How to remain content with yourself?

“Discontent with oneself?” What does that even mean? What’s the aim behind it? What’s the benefit? Would any truly sensible person choose to live like that—always dissatisfied, always struggling inside?


 

If, because we’re unhappy with our own sanskars or frustrated with our slow progress, we simply give up and sit idle, what kind of wisdom is that?
When a habit isn’t changing, or we’re not succeeding in some area of life, then instead of sinking into self-criticism, we can look around and see: Who has the sanskar I’m aspiring to? Who is ahead of me in this spiritual knowledge? Who has done well in this worldly field, or in this spiritual effort?
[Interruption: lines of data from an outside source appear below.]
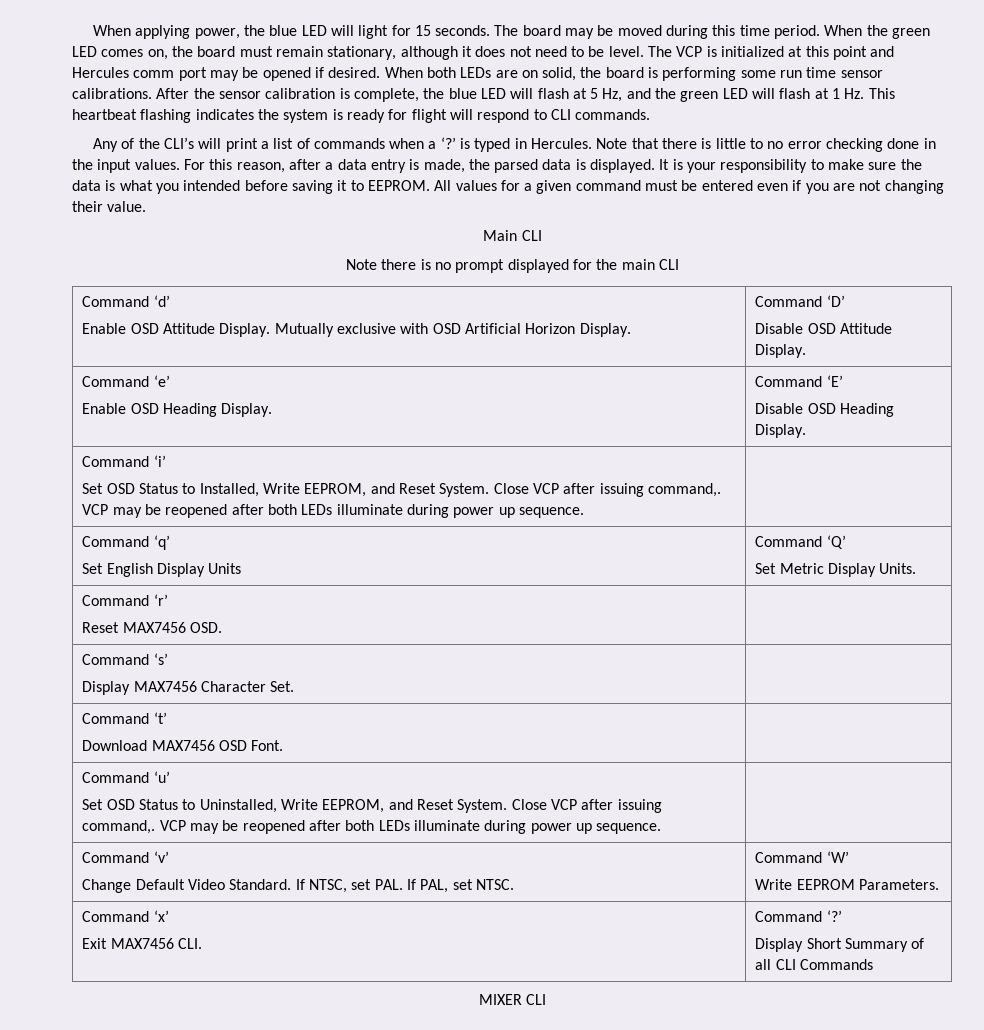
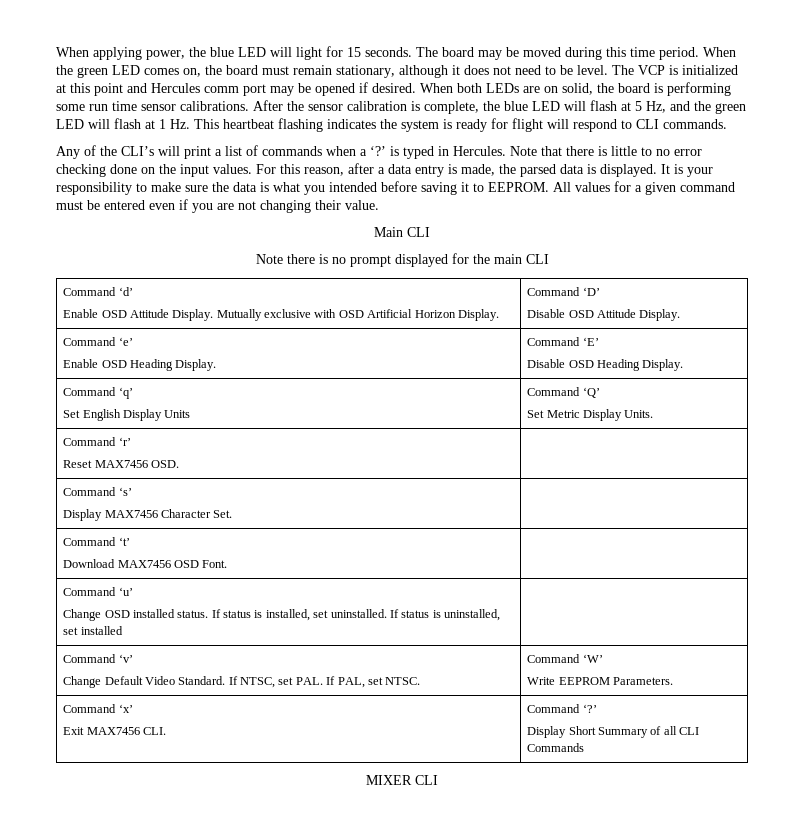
- Note that there is little to no error checking done in the input values.
+ Note that there is little to no error checking done on the input values.
- Command ‘i’
- Set OSD Status to Installed, Write EEPROM, and Reset System. Close VCP after issuing command,. VCP may be reopened after both LEDs illuminate during power up sequence. |
  Command ‘u’
- Set OSD Status to Uninstalled, Write EEPROM, and Reset System. Close VCP after issuing command,. VCP may be reopened after both LEDs illuminate during power up sequence. |
+ Change OSD installed status. If status is installed, set uninstalled. If status is uninstalled, set installed |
We should meet such people, learn from them, understand the secret of their progress, success, or inner shift—and then use that understanding to correct our own weaknesses.


 

This is the right way: to keep making effort, not to let the effort itself become a source of disturbance or tension.
Shiv Baba has already shown us how to cross any situation and remain ever-happy, no matter what is happening outside. So when we keep repeating, in any situation, “What should I do? How should I do it?” it really shows that we are not yet living Godly knowledge in a practical way. Instead of staying stuck in this gap between knowing and doing, we can humbly approach experienced brothers and sisters and take practical guidance from them.
At the same time, being content with oneself does not mean becoming lazy or giving up effort.
So what is the difference between genuine contentment and careless comfort? And how can we check this in ourselves?
Think of a person who doesn’t put in much effort, but still claims to be “soul-satisfied.” He may not admit aloud that he isn’t truly satisfied, but deep inside he knows he is not doing what he could or should be doing. With time, others also sense this. They say, “He doesn’t really work; he’s just living in his own illusion and calling it contentment.”
Take a simple example. Imagine a man who is financially unstable. People naturally respect and appreciate the one who stays cheerful and content after genuinely working hard and doing his best to earn an honest living—despite having less. His contentment feels real, grounded, and dignified.


 

But if another person is also financially unstable and makes no real effort, yet appears “happy” and unconcerned, people don’t see that as wisdom. They see it as carelessness or escapism. They may think, “He’s lost. He’s not serious about his life.” And in the deepest part of his mind, even he knows he isn’t satisfied with the effort he’s making.
Real contentment doesn’t mean avoiding action. It means continuing to act, to improve, to remove failures and difficulties—while staying peaceful and satisfied even before circumstances have changed.
Higher than this is the life of the one who not only keeps himself content, but also helps others feel content through his words, actions, and vibrations. But how do we move in such a direction? What does it really mean to make others content?
We can only truly satisfy another person when we:
Understand their nature,
Respect their capacity and limits,
Take into account their situation and the right time,
And act in a way that builds trust—gently, politely, and with sweetness.
For instance, if someone helps you with a task, but you don’t understand his situation and you expect more and more from him, two things happen: you’re not satisfied with him, and you’re also not happy with your own behavior. Inside, you feel that something wasn’t right.
Similarly, suppose someone has a weakness that bothers you. If you point it out at the wrong time, or you correct him harshly without considering his nature and level of understanding, he will naturally feel hurt or dissatisfied with you. Even if what you’re saying is right, the way and the timing are wrong.


 

To keep others content, to be genuinely loved and respected, one quality is especially important: simplicity.
A simple person is not complicated inside. He is clear, honest, and easy to be with. He understands others, doesn’t over-expect, and speaks with a clean heart. Such a person doesn’t just remain happy himself; people around him also feel at ease, respected, and happy in his company.

This is the beauty of true contentment: it lifts not only the self, but everyone who comes into our orbit.